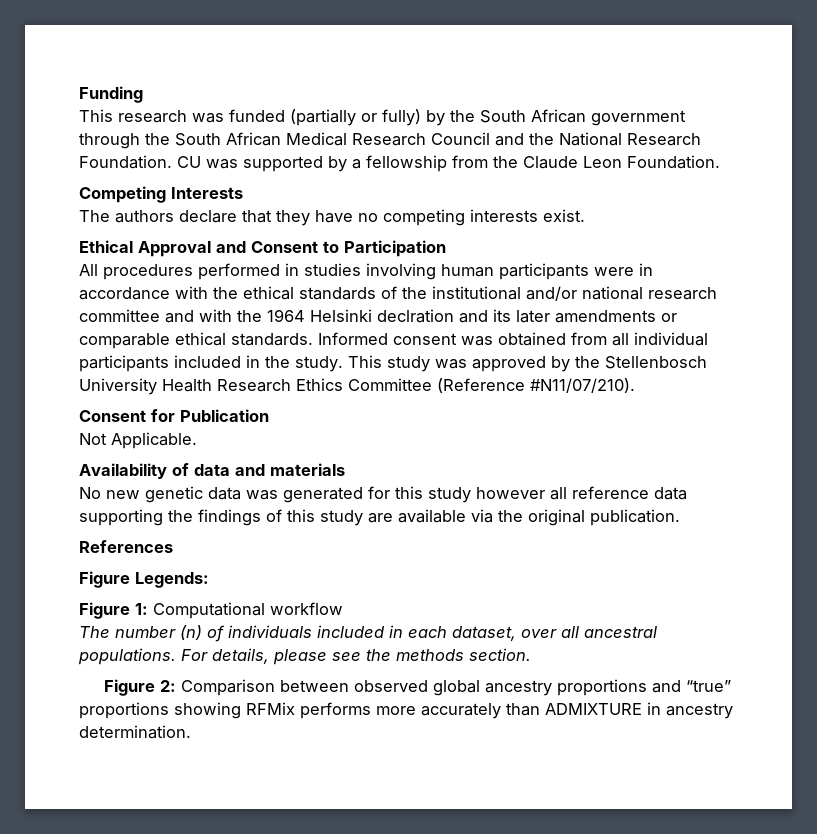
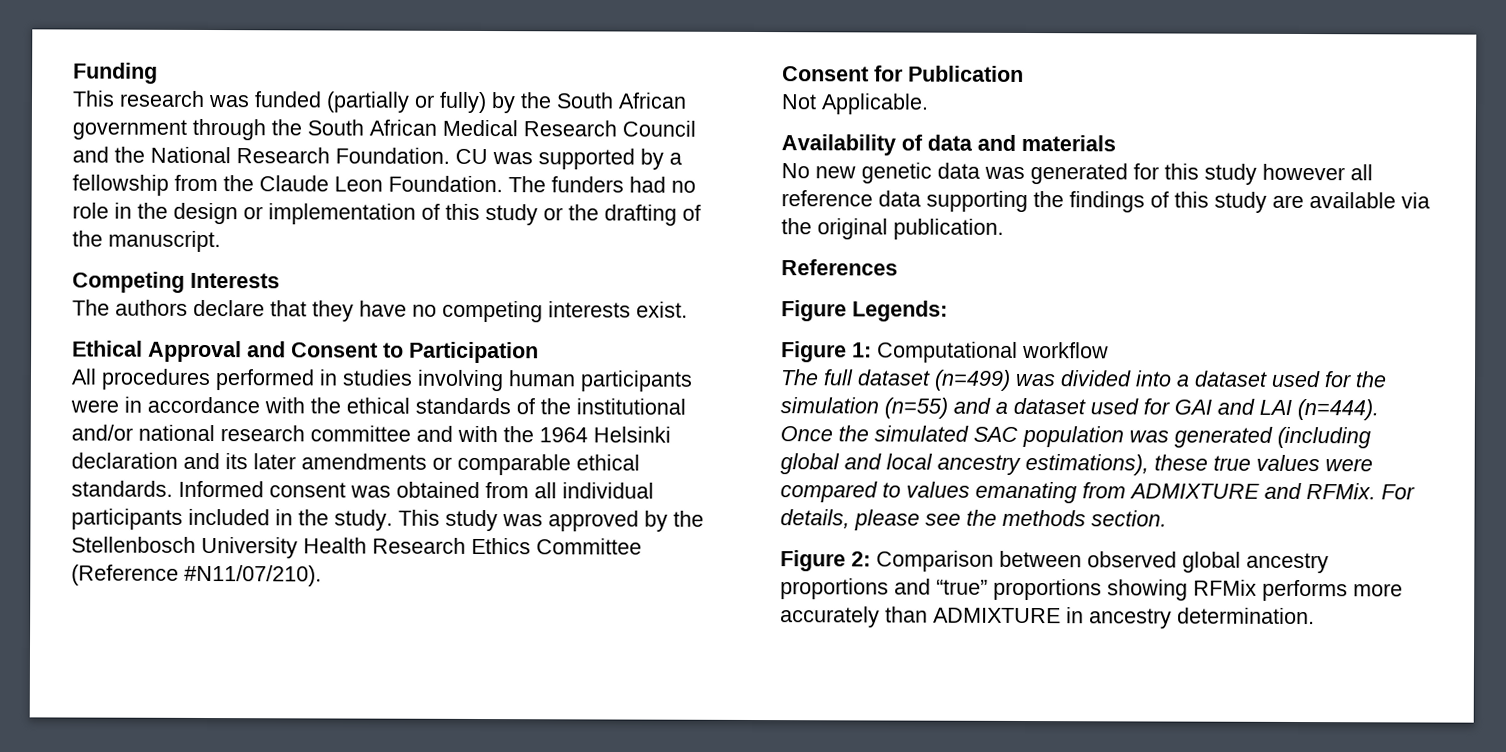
+ The funders had no role in the design or implementation of this study or the drafting of the manuscript.
- All procedures performed in studies involving human participants were in accordance with the ethical standards of the institutional and/or national research committee and with the 1964 Helsinki declration and its later amendments or comparable ethical standards.
+ All procedures performed in studies involving human participants were in accordance with the ethical standards of the institutional and/or national research committee and with the 1964 Helsinki declaration and its later amendments or comparable ethical standards.
- The number (n) of individuals included in each dataset, over all ancestral populations.
+ The full dataset (n=499) was divided into a dataset used for the simulation (n=55) and a dataset used for GAI and LAI (n=444). Once the simulated SAC population was generated (including global and local ancestry estimations), these true values were compared to values emanating from ADMIXTURE and RFMix.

· · ·

▶ _ASSIGNMENT_
Locate all lines in the listing above with the word "dataset". Copy them.

▶ _EXPECTED ANSWER_
- The number (n) of individuals included in each dataset, over all ancestral populations.
+ The full dataset (n=499) was divided into a dataset used for the simulation (n=55) and a dataset used for GAI and LAI (n=444). Once the simulated SAC population was generated (including global and local ancestry estimations), these true values were compared to values emanating from ADMIXTURE and RFMix.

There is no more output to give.